Although the tissue T1 can be estimated from the ASL data itself during the quantification process (i.e. simultaneously with CBF and ATT),63 this decreases the precision and repeatability of the perfusion measurements, outweighing the benefits of reduced measurement bias for typical spatial resolutions and scan times.89 Some ASL techniques,65 including fingerprinting,84-86, 134, 136 use a saturation-recovery approach to provide another source of tissue T1 information in the ASL data that is not coupled to the perfusion signal; however, this generally precludes the use of efficient BS.

Use of the model with separate blood and tissue T1 introduces an additional assumption that labeled blood water exchanges instantaneously with tissue water as soon as it enters the tissue voxel (i.e., when LD + PLD > ATT). In practice, labeled spins will remain in the blood compartment for some time prior to exchange. More complex two-compartment models incorporating exchange time or permeability of the vessel wall to water can mitigate this assumption.129, 151 However, knowledge of water exchange is then needed which is challenging and time-consuming to measure accurately.152-154

2.7.5 Bolus dispersion

In the standard ASL kinetic model, labeled blood moves downstream inside arteries under the assumption of a uniform velocity profile (plug flow). In reality, the bolus of labeled blood water may be subject to intravascular dispersion. Dispersion affects the temporal features of the intravascular ASL signal and consequently the estimated perfusion value through changes in the form of the arterial input function.
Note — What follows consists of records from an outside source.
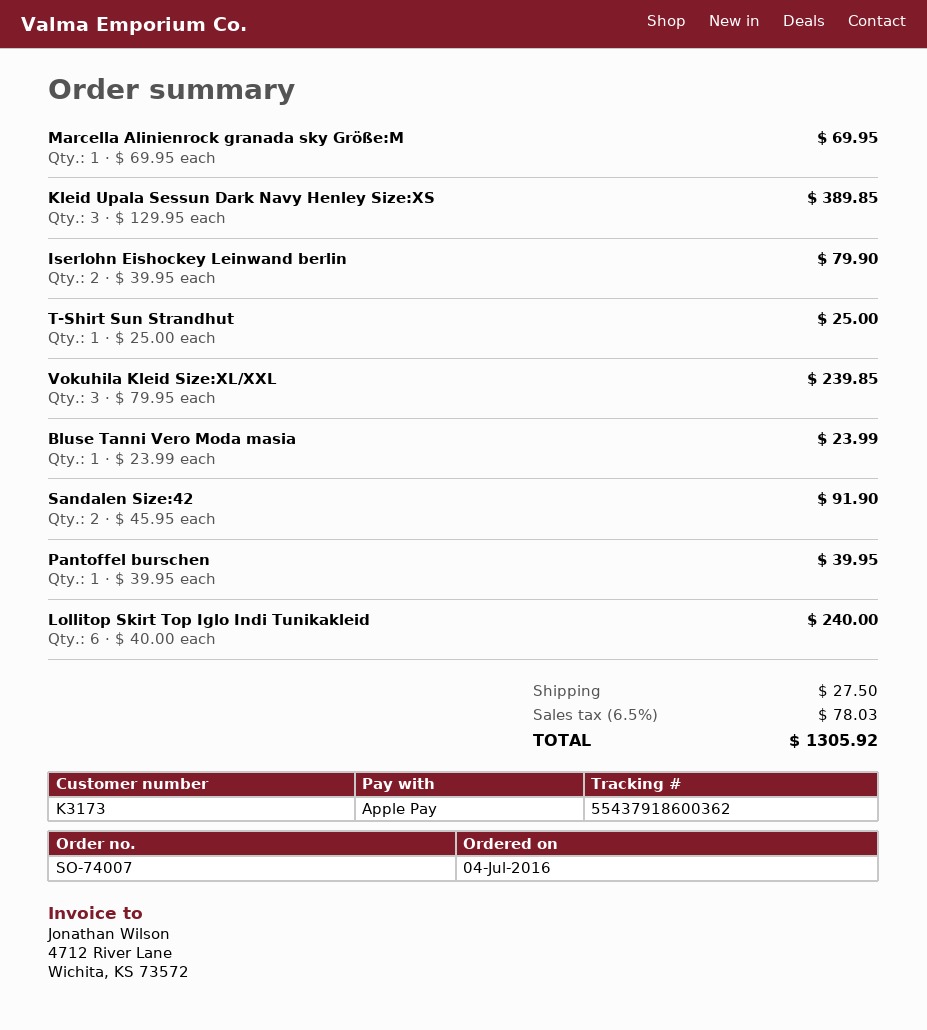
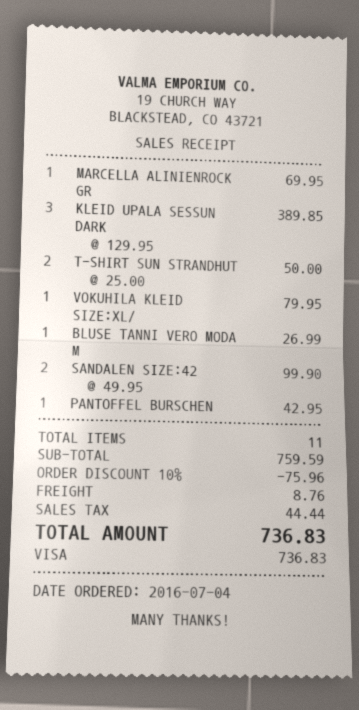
payment method: Apple Pay -> Visa
Iserlohn Eishockey Leinwand berlin: 2 x 39.95 = 79.90 -> none
T-Shirt Sun Strandhut: 1 x 25.00 = 25.00 -> 2 x 25.00 = 50.00
Vokuhila Kleid Size:XL/XXL: 3 x 79.95 = 239.85 -> 1 x 79.95 = 79.95
Bluse Tanni Vero Moda masia: 1 x 23.99 = 23.99 -> 1 x 26.99 = 26.99
Sandalen Size:42: 2 x 45.95 = 91.90 -> 2 x 49.95 = 99.90
Pantoffel burschen: 1 x 39.95 = 39.95 -> 1 x 42.95 = 42.95
Lollitop Skirt Top Iglo Indi Tunikakleid: 6 x 40.00 = 240.00 -> none
discount: none -> 10% = 75.96
shipping: 27.50 -> 8.76
tax: 78.03 -> 44.44
total: 1305.92 -> 736.83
In a single-PLD ASL experiment, it is not possible to reconcile these issues and, therefore, dispersion contributes to errors in perfusion estimation. Characterizing ASL dispersion itself may be of interest since the process relates to cardiovascular physiology. Pathological changes to the composition of arteries can increase arterial stiffness, altering the degree of ASL bolus dispersion.47 Similarly, narrowing of the arterial lumen can alter the fluid mechanics inside the conduit ASL vessel.155 However, few studies have investigated ASL dispersion in relation to the underlying physiological drivers.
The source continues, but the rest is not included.